The U.S. Department of Labor later filed a separate federal lawsuit against Lear accusing them of whistleblower retaliation.
Montgomery County Circuit Court Judge William Shashy ruled last week that King's attempts to deliver the letter aren't necessarily protected by federal law.
An effort to protect the area of Birmingham known as Dynamite Hill is underway. The Magic City Agriculture Project is pairing with East Thomas Residents to create the Dynamite Hill – Smithfield Community Land Trust.
Susan Diane Mitchell is a board member of the Magic City Agriculture Project. She says it is important to preserve the area.
“We looked at where I’m living and where Smithfield is, in terms of a big push toward gentrification of Western Birmingham and how intrinsically valuable and important that preserving this historical significance of this area for black people in Birmingham is.”

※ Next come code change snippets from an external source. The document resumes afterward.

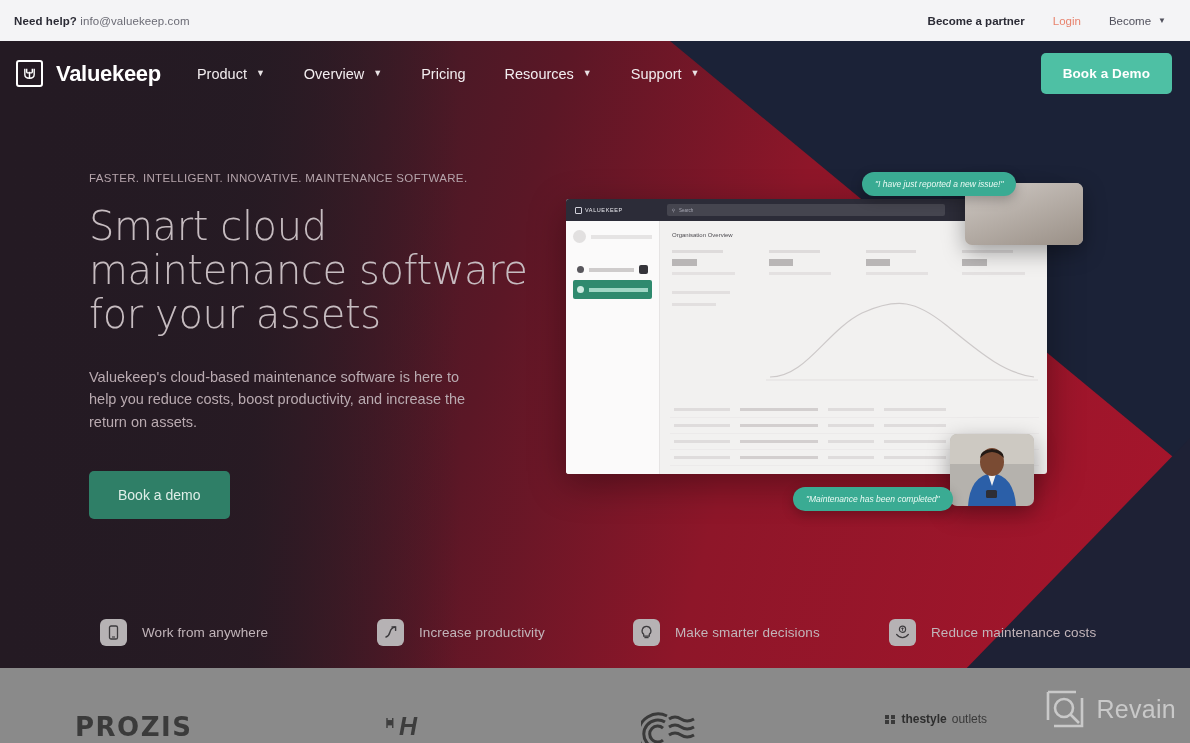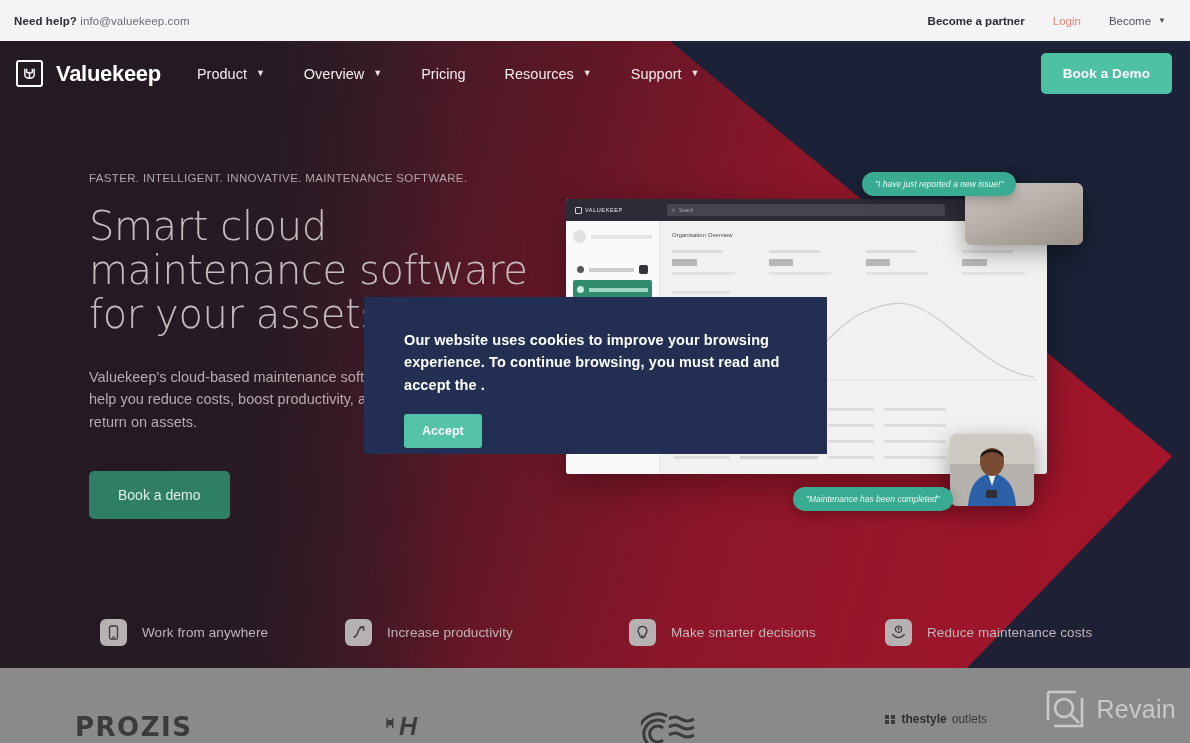--- a/index.html
+++ b/index.html
@@ -459,10 +459,6 @@
     </div>
   </div>
 
-  <div class="cookie">
-    <div class="cookie-text">Our website uses cookies to improve your browsing experience. To continue browsing, you must read and accept the .</div>
-    <button class="cookie-btn">Accept</button>
-  </div>
 
 </div>
 

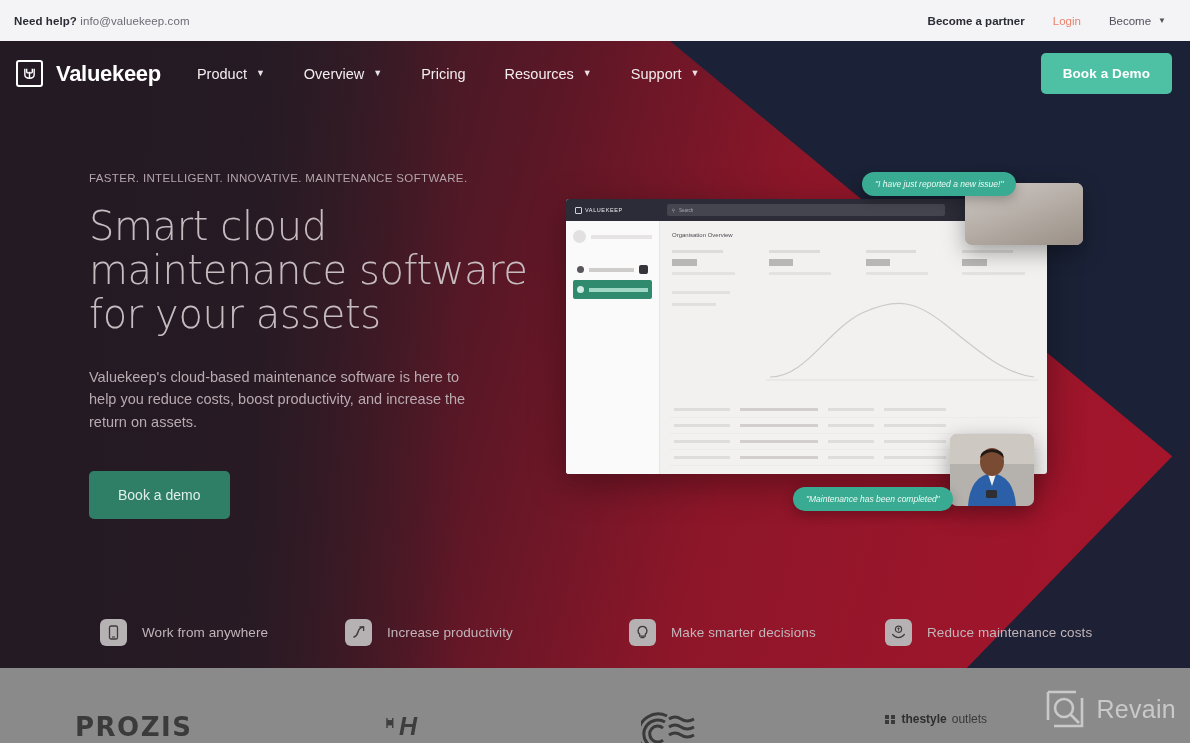--- a/index.html
+++ b/index.html
@@ -152,7 +152,7 @@
   }
   .feat { display:flex; align-items:center; gap:15px; }
   .feat:nth-child(1){ width:256px;padding-left:11px; }
-  .feat:nth-child(2){ width:284px; }
+  .feat:nth-child(2){ width:256px;margin-left:32px; }
   .feat:nth-child(3){ width:256px; }
   .feat-ico {
     width:27px; height:27px; border-radius:6px; background:#b6b2b4;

Dynamite Hill got its name due to the number of bombings targeting black families and civil rights activists in the 1960’s. The effort is being funded through the crowdfunding site indiegogo.com.
Despite winning 34-0 over Louisiana-Monroe Saturday, Alabama fell one spot in the Associated Press rankings to #13. The Crimson Tide used a balanced offense and a strong defense to shutout the Warhawks at Bryant-Denny Stadium.
Coach Nick Saban’s defensive unit gave up only 92 total yards. He says that what he wants from them.
“I think our front guys did a really good job with rushing with four. We played a lot of split-safety coverages, which really helped us because they couldn’t run the ball either because of the front. The front allowed us to play the way we needed to play against a team like this who had us all spread out. They threw out a lot of plays on the perimeter and that was the key to their success.”
Alabama improves to 3-1 on the season. They travel to #8 Georgia for a Southeastern Conference matchup on Saturday.?
The Alabama Supreme Court is overturning a $5 million verdict awarded to state corrections officers who sued over pay and other job-related issues.
Corrections officers won the verdict in a 2010 class-action civil lawsuit over overtime, personal leave and other issues.
The officers originally sued the state prison commissioner and the Alabama Department of Corrections. That department claimed it was immune from lawsuit.
The plaintiffs then filed suit against the Alabama Corrections Institution Finance Authority, which finances prisons and handles real estate.
A jury eventually sided with the officers and ruled against the authority. But the agency argued that it deals with prison financing and land and has nothing to do with personnel-related issues in prisons.
Alabama’s Supreme Court justices agreed with the state and reversed the verdict.